1D convolution peak picking

Hello, I want to use 1D connection to pick a peak pick on every beat of music, but I want to know if I am doing right or missing anything.

Input uses a tensioner of Batch * 441 (SampleRate/100 of sound, that is, 0.01 second data) * 1 (Batch * 441 * 1) as input. After the 1D Convolution shown in the picture, the output of Batch * 2 is shown, which is the score for Class 1 and Class 2.

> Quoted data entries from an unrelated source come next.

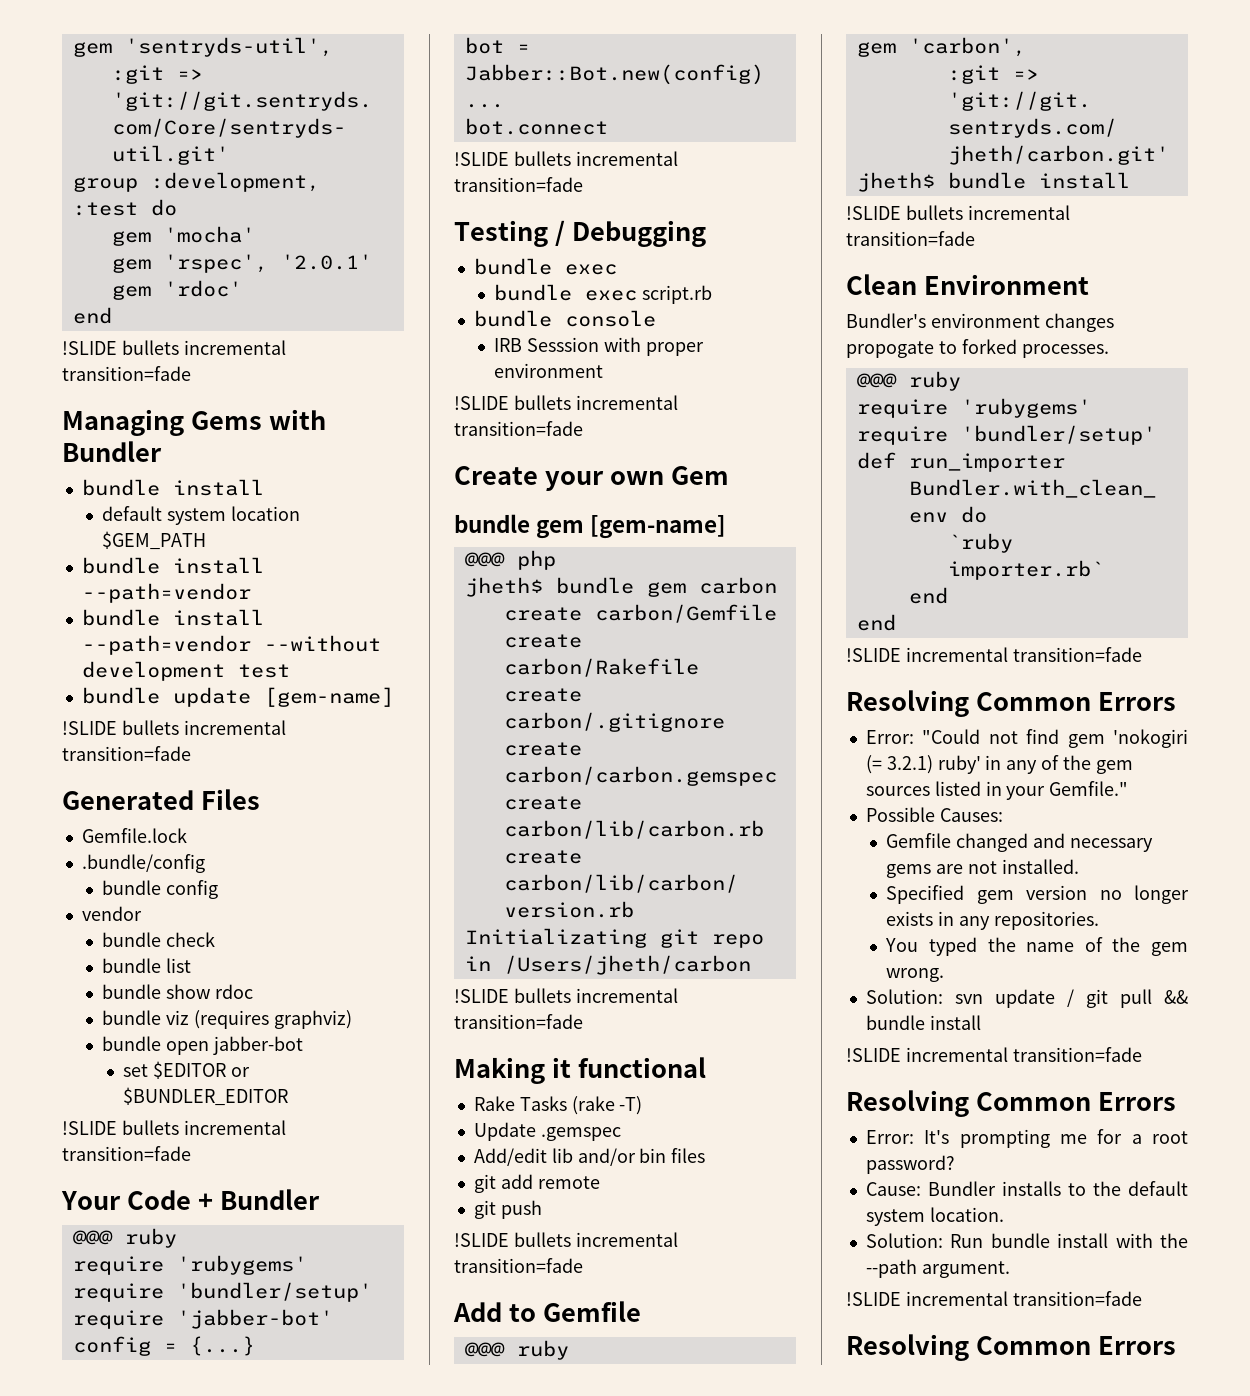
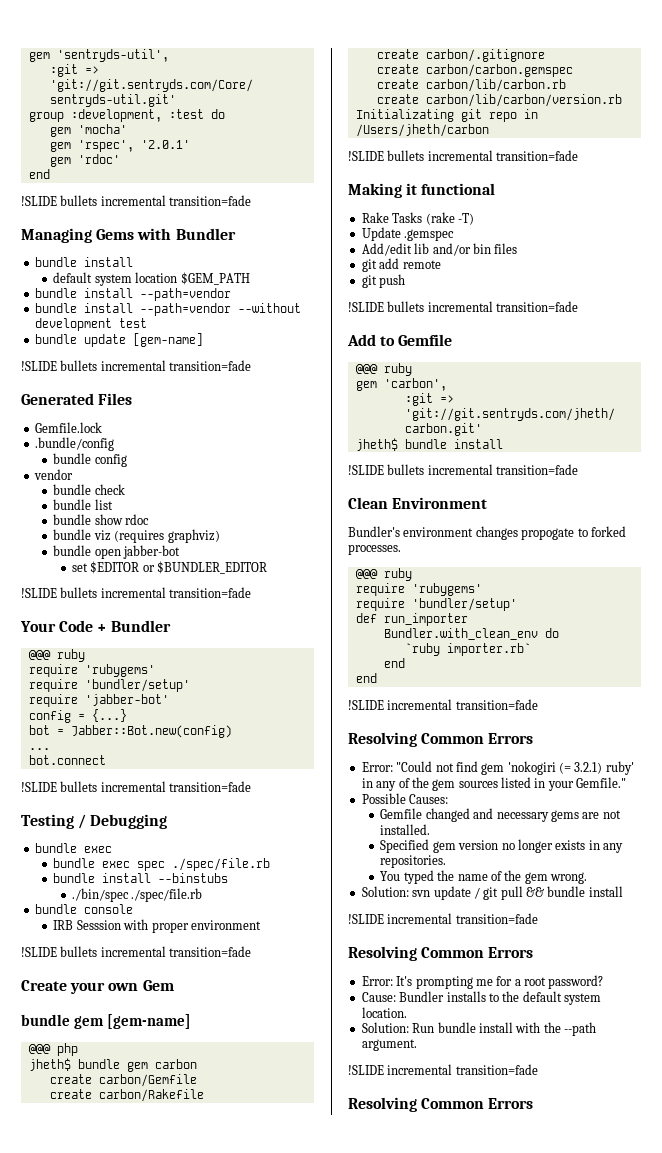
[642,285,713,304] script.rb -> [137,858,271,871] [53,873,229,883] [72,888,203,902] spec ./spec/file.rb // bundle install --binstubs // ./bin/spec ./spec/file.rb

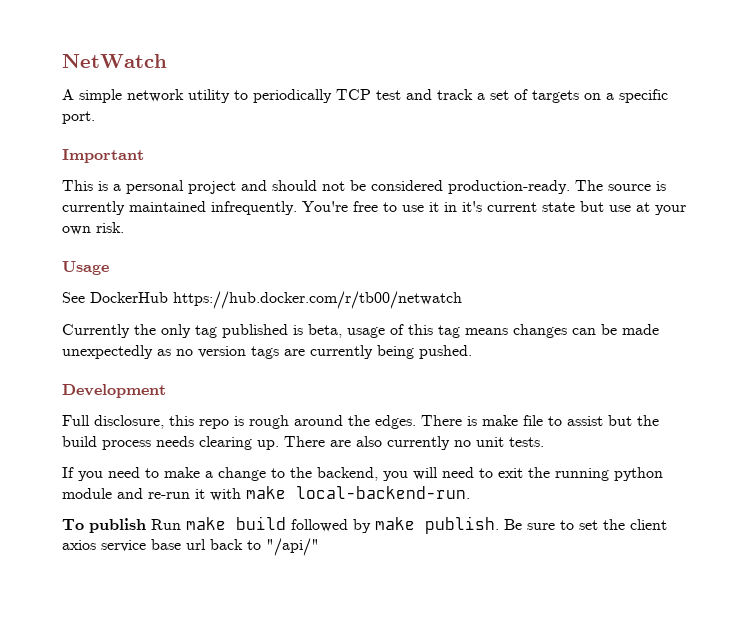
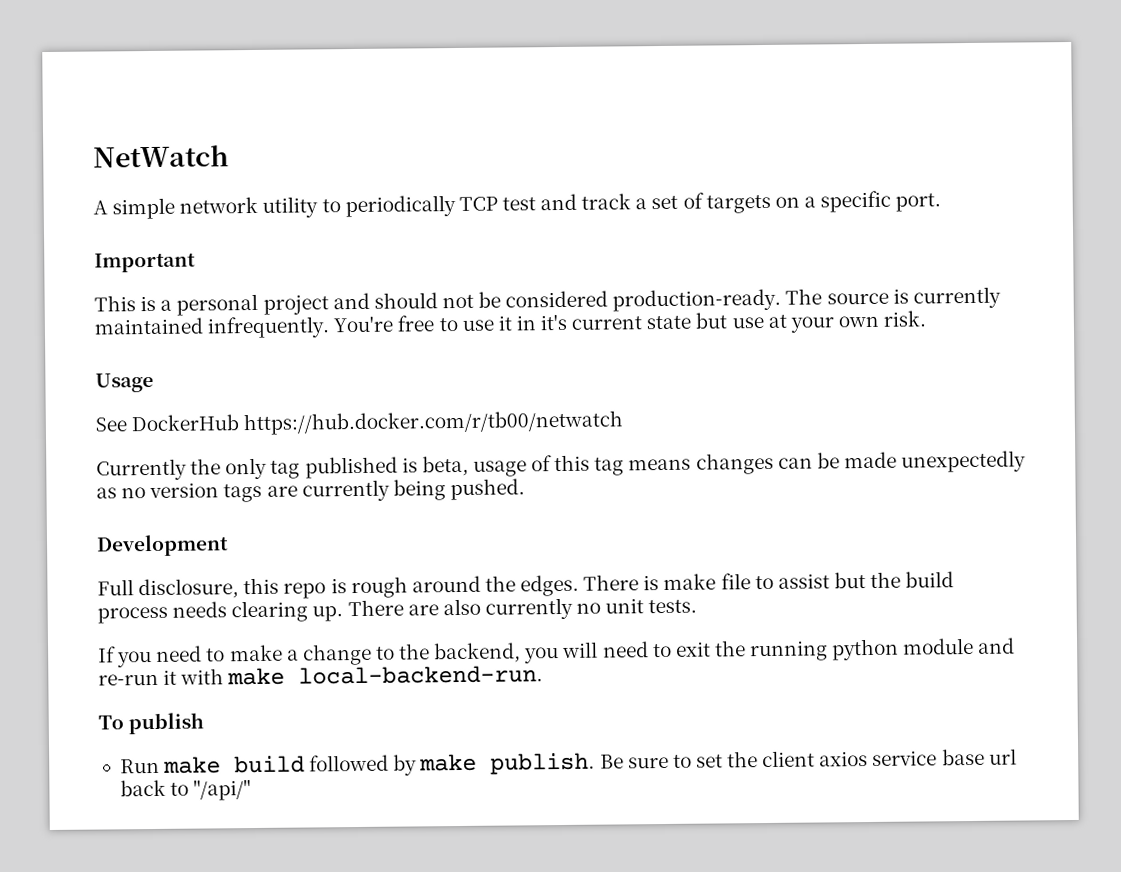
(146, 525) none -> (205, 723) //

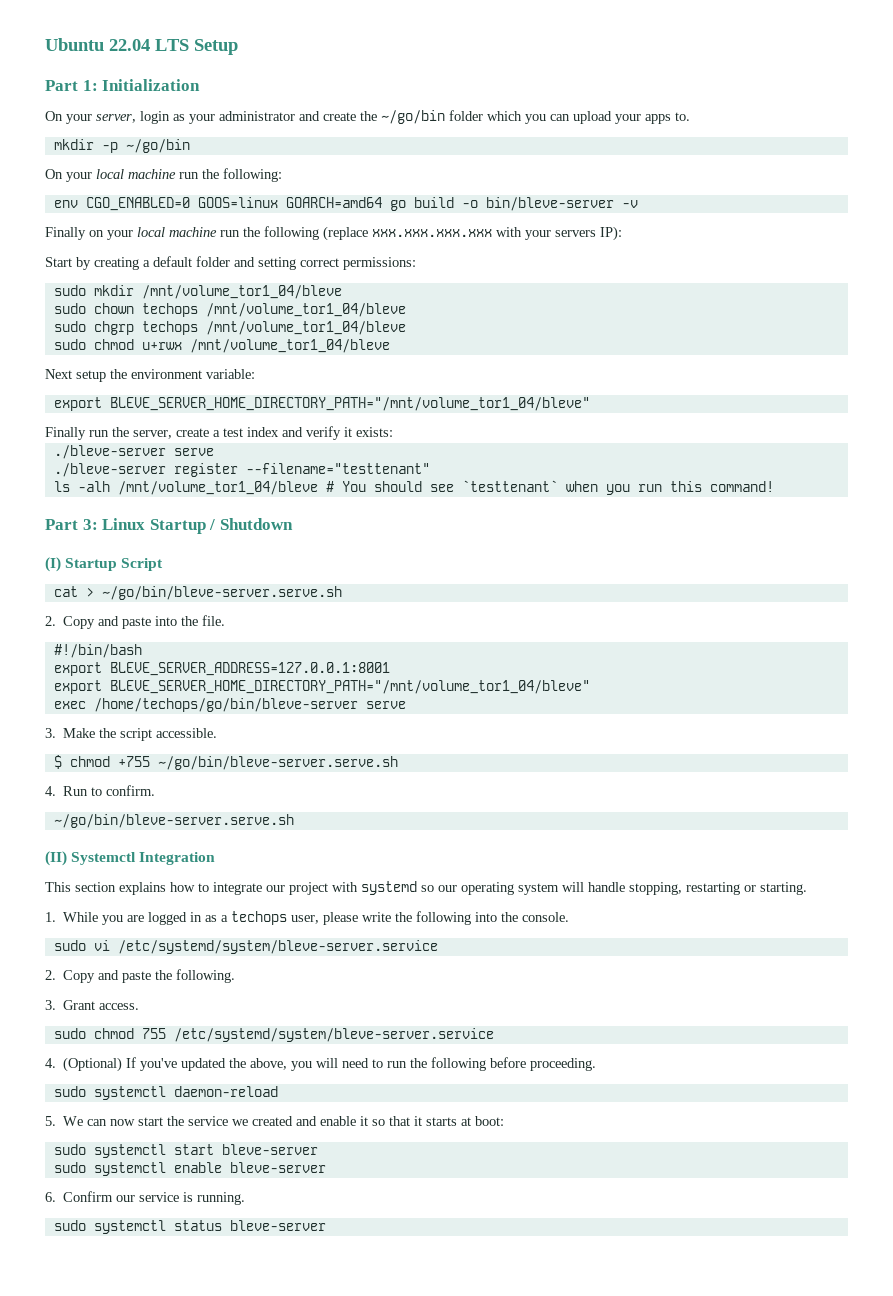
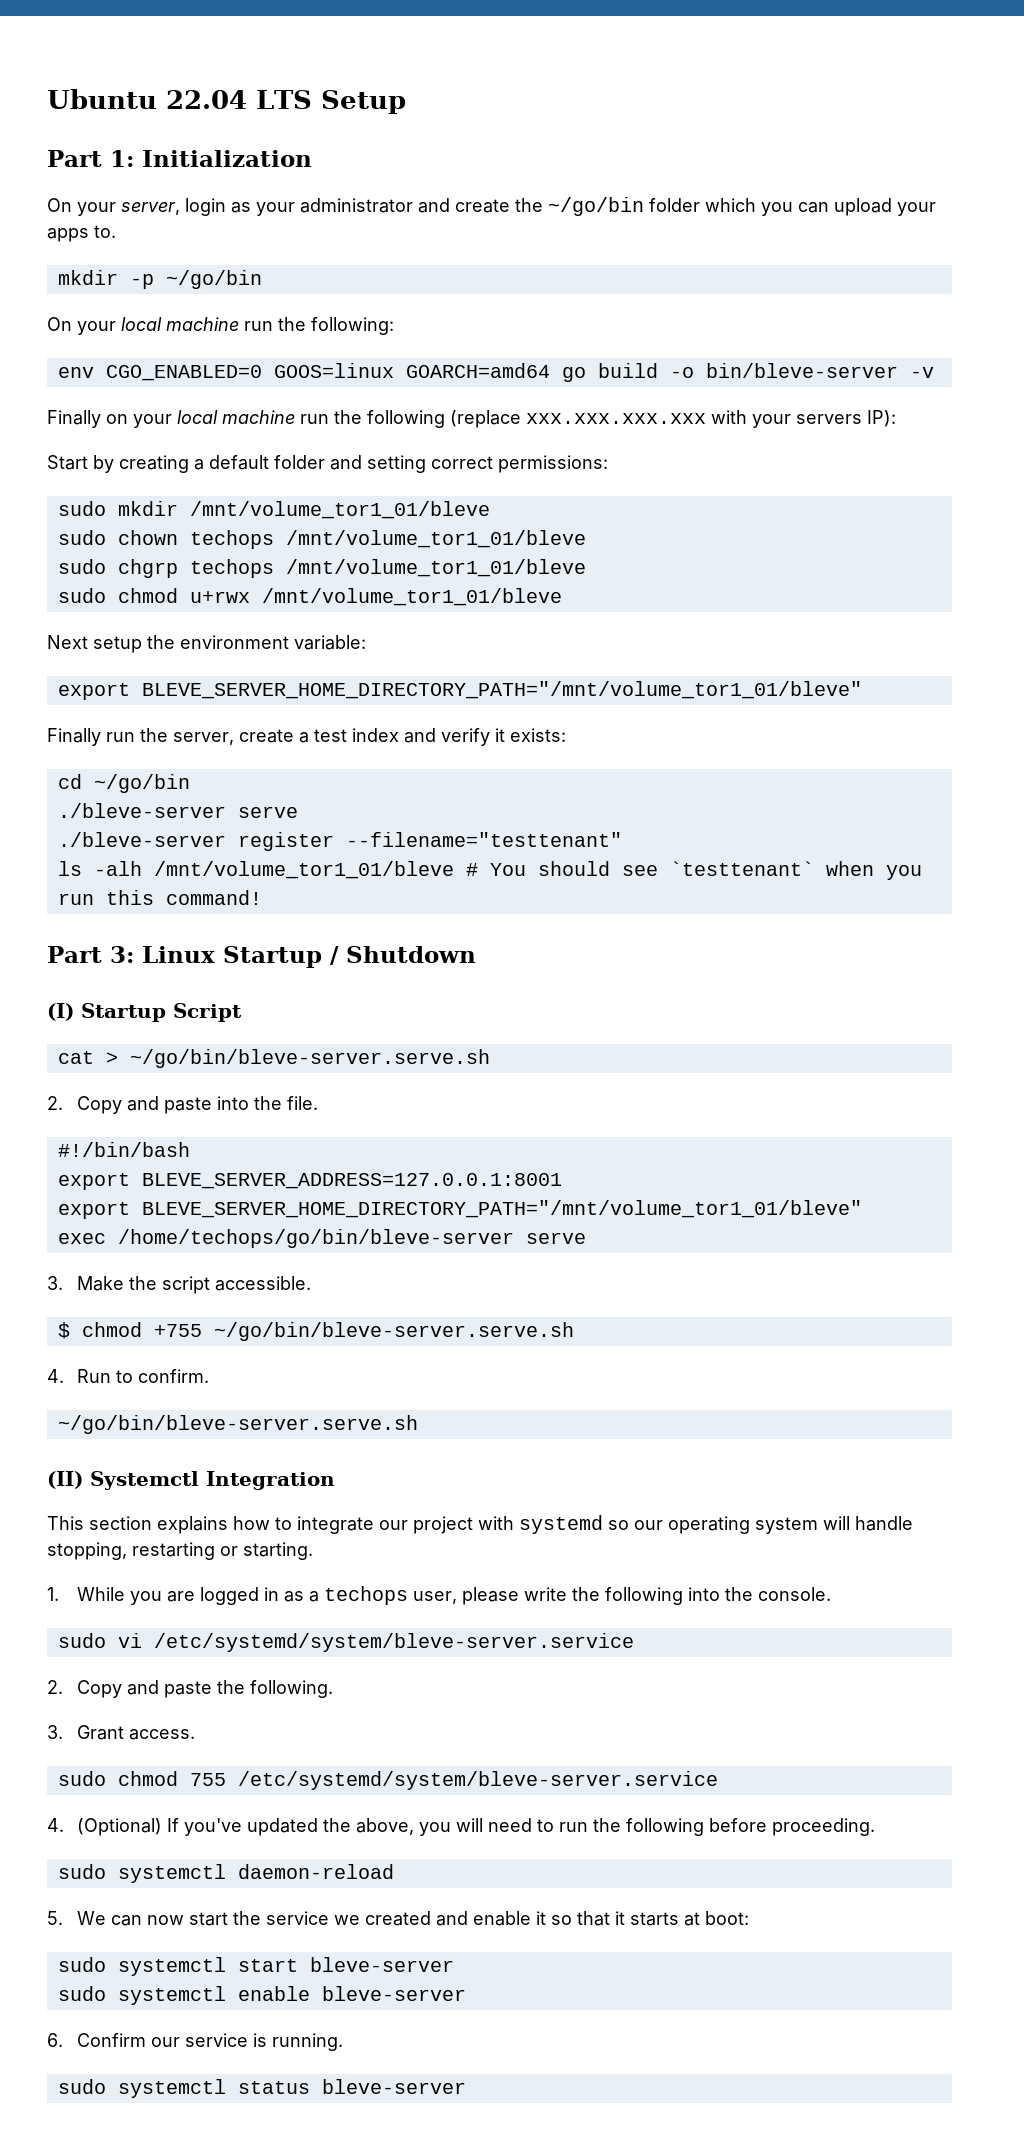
[141,285,342,299] /mnt/volume_tor1_04/bleve -> [189,501,490,519] /mnt/volume_tor1_01/bleve
[205,303,406,317] /mnt/volume_tor1_04/bleve -> [285,530,586,548] /mnt/volume_tor1_01/bleve
[205,321,406,335] /mnt/volume_tor1_04/bleve -> [285,559,586,577] /mnt/volume_tor1_01/bleve
[189,339,390,353] /mnt/volume_tor1_04/bleve -> [261,588,562,606] /mnt/volume_tor1_01/bleve
[109,397,590,411] BLEVE_SERVER_HOME_DIRECTORY_PATH="/mnt/volume_tor1_04/bleve" -> [141,681,862,699] BLEVE_SERVER_HOME_DIRECTORY_PATH="/mnt/volume_tor1_01/bleve"
(393, 432) none -> [57,774,190,793] // cd ~/go/bin
[117,481,318,495] /mnt/volume_tor1_04/bleve -> [153,861,454,879] /mnt/volume_tor1_01/bleve
[109,680,590,694] BLEVE_SERVER_HOME_DIRECTORY_PATH="/mnt/volume_tor1_04/bleve" -> [141,1200,862,1218] BLEVE_SERVER_HOME_DIRECTORY_PATH="/mnt/volume_tor1_01/bleve"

Target data is a tensor of (Batch * 2) size that displays every 0.01 second whether the two classes are true or false, respectively Because each of the two classes needs to be scored separately, the Loss function uses BCELoss with Multi Label Classification.

Assuming there’s no problem with the learning data, is there anything I’m missing? Or is there something wrong?

class convNet(nn.Module):

    def __init__(self):

        super(convNet, self).__init__()
        # model
        self.conv1 = nn.Conv1d(in_channels=441, out_channels=881, kernel_size=1, stride=2)
        self.conv2 = nn.Conv1d(in_channels=881, out_channels=1024, kernel_size=1, stride=2)
        self.fc1 = nn.Linear(1024, 512)
        self.fc2 = nn.Linear(512, 256)
        self.fc3 = nn.Linear(256, 4)


    def forward(self, x, batch):

        x = F.max_pool1d(F.relu(self.conv1(x)), 1)
        x = F.max_pool1d(F.relu(self.conv2(x)), 1)
        x = F.dropout(x.view(batch, -1))
        x = F.dropout(F.relu(self.fc1(x)))
        x = F.dropout(F.relu(self.fc2(x)))

        return F.sigmoid(self.fc3(x))